At Chicago’s Lincoln Park Zoo, a Franklin & Marshall College professor and four colleagues examined memory retention in chimpanzees and western lowland gorillas. They found the apes remember the actions of a live model performing a task than those of an inanimate device.
As lead researcher in the study, F&M Assistant Professor of Psychology and Scientific and Philosophical Studies of the Mind Lauren Howard said the team developed a cutting-edge, noninvasive eye-tracking method to examine the influence of social context on the apes’ attention and memory.
The five chimpanzees and two gorillas watched a video of a human hand (social model) constructing a tower from wooden building blocks and a video of a mechanical claw (non-social condition) performing the same task. The eye tracker allowed the researchers to passively record exactly where the apes were looking while they watched the videos, and also what they remembered after the fact.
“The apes showed memory for the event featuring a social model, though not for the non-social condition,” Howard said. “These findings provide the first evidence that, like humans, social stimuli increase nonhuman primates’ event memory, which may aid in the type of information transmission that creates culture.”
Lincoln Park Zoo’s Lester E. Fisher Center for the Study and Conservation of Apes research team, led by Assistant Director Lydia Hopper, Ph.D., and including Director Stephen Ross, Ph.D. and Katherine Wagner, collaborated with Dr.
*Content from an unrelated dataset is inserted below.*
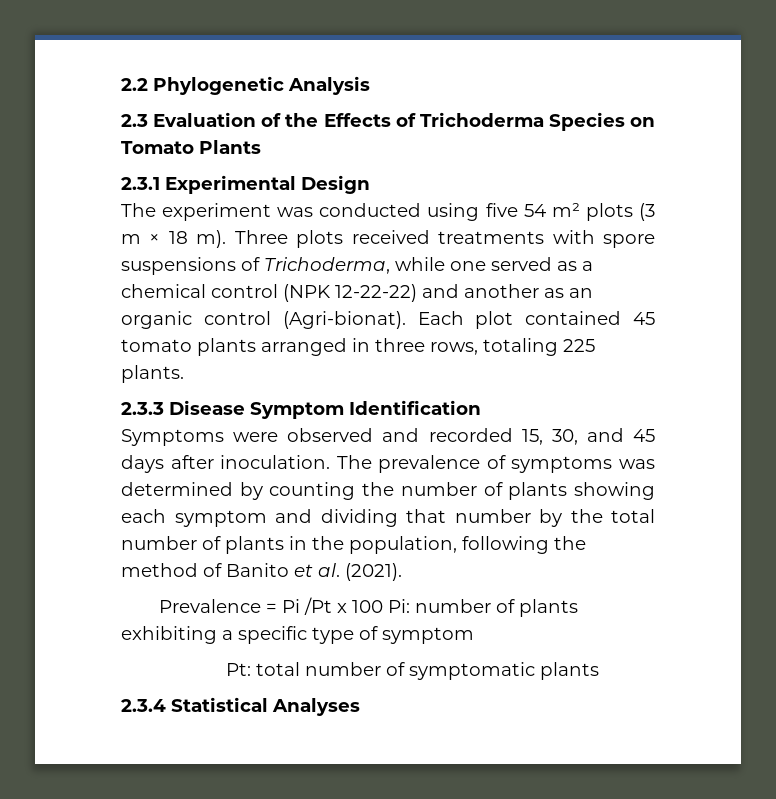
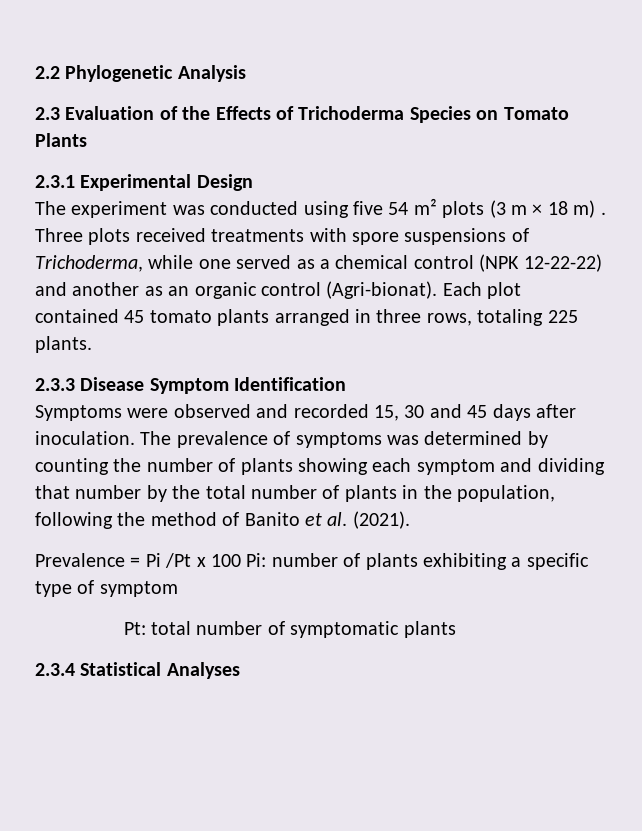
- The experiment was conducted using five 54 m² plots (3 m × 18 m).
+ The experiment was conducted using five 54 m² plots (3 m × 18 m) .
- Symptoms were observed and recorded 15, 30, and 45 days after inoculation.
+ Symptoms were observed and recorded 15, 30 and 45 days after inoculation.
Howard and Professor of Psychology Amanda Woodward, at the University of Chicago, for this project.
“We have long known that although great apes are expert social learners, and can gain new skills from watching groupmates, they are less able to learn the same skills if only shown the solution to a task without a social demonstration” Hopper said. “Our study is the first to shine a light on what makes socially-provided information so potent.”
“We found that apes were more likely to remember the event if they saw a person in the scene,” Howard said. “This was not due to the social condition being more visually engaging, because apes attended equally to each video. They simply remembered more about the event that included a social model than the inanimate object.”
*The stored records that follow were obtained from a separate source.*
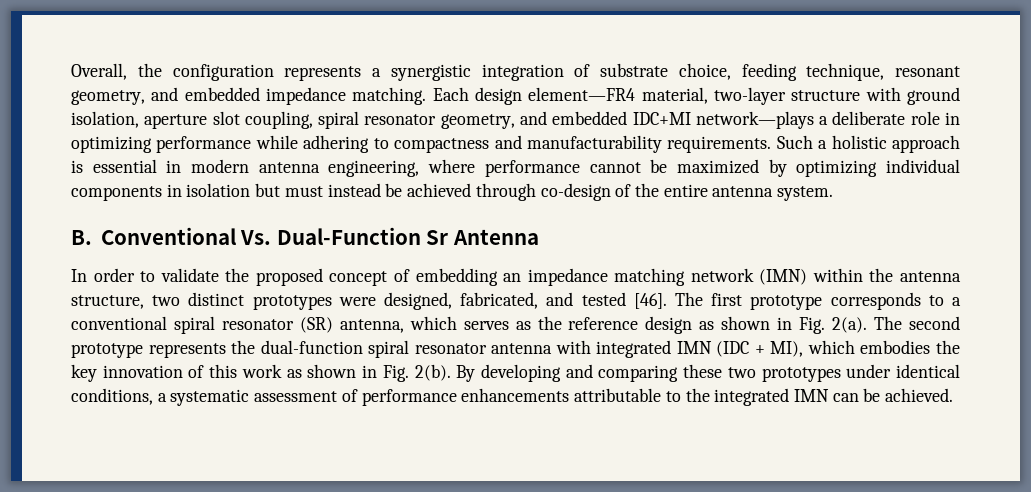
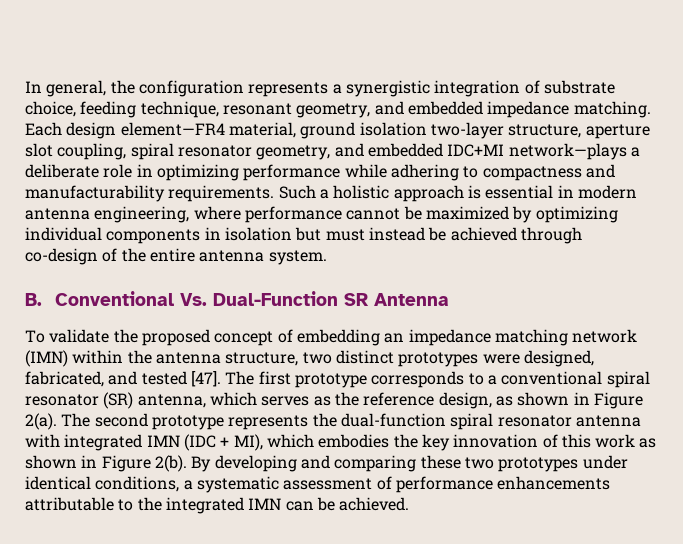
- Overall, the configuration represents a synergistic integration of substrate choice, feeding technique, resonant geometry, and embedded impedance matching.
+ In general, the configuration represents a synergistic integration of substrate choice, feeding technique, resonant geometry, and embedded impedance matching.
- Each design element—FR4 material, two-layer structure with ground isolation, aperture slot coupling, spiral resonator geometry, and embedded IDC+MI network—plays a deliberate role in optimizing performance while adhering to compactness and manufacturability requirements.
+ Each design element—FR4 material, ground isolation two-layer structure, aperture slot coupling, spiral resonator geometry, and embedded IDC+MI network—plays a deliberate role in optimizing performance while adhering to compactness and manufacturability requirements.
- B. Conventional Vs. Dual-Function Sr Antenna
+ B. Conventional Vs. Dual-Function SR Antenna
- In order to validate the proposed concept of embedding an impedance matching network (IMN) within the antenna structure, two distinct prototypes were designed, fabricated, and tested [46].
+ To validate the proposed concept of embedding an impedance matching network (IMN) within the antenna structure, two distinct prototypes were designed, fabricated, and tested [47].
- The first prototype corresponds to a conventional spiral resonator (SR) antenna, which serves as the reference design as shown in Fig. 2(a).
+ The first prototype corresponds to a conventional spiral resonator (SR) antenna, which serves as the reference design, as shown in Figure 2(a).
- The second prototype represents the dual-function spiral resonator antenna with integrated IMN (IDC + MI), which embodies the key innovation of this work as shown in Fig. 2(b).
+ The second prototype represents the dual-function spiral resonator antenna with integrated IMN (IDC + MI), which embodies the key innovation of this work as shown in Figure 2(b).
This research was collected on exhibit at Lincoln Park Zoo’s Regenstein Center for African Apes. The chimpanzees and gorillas voluntarily participated in the research while remaining in their social groups on exhibit. Additionally, members of the zoo’s Hurvis Center for Learning interpreted the study to guests and shared the importance of voluntary participation throughout the duration of the research.
The research team’s findings will be published Jan. 20 in the journal Scientific Reports.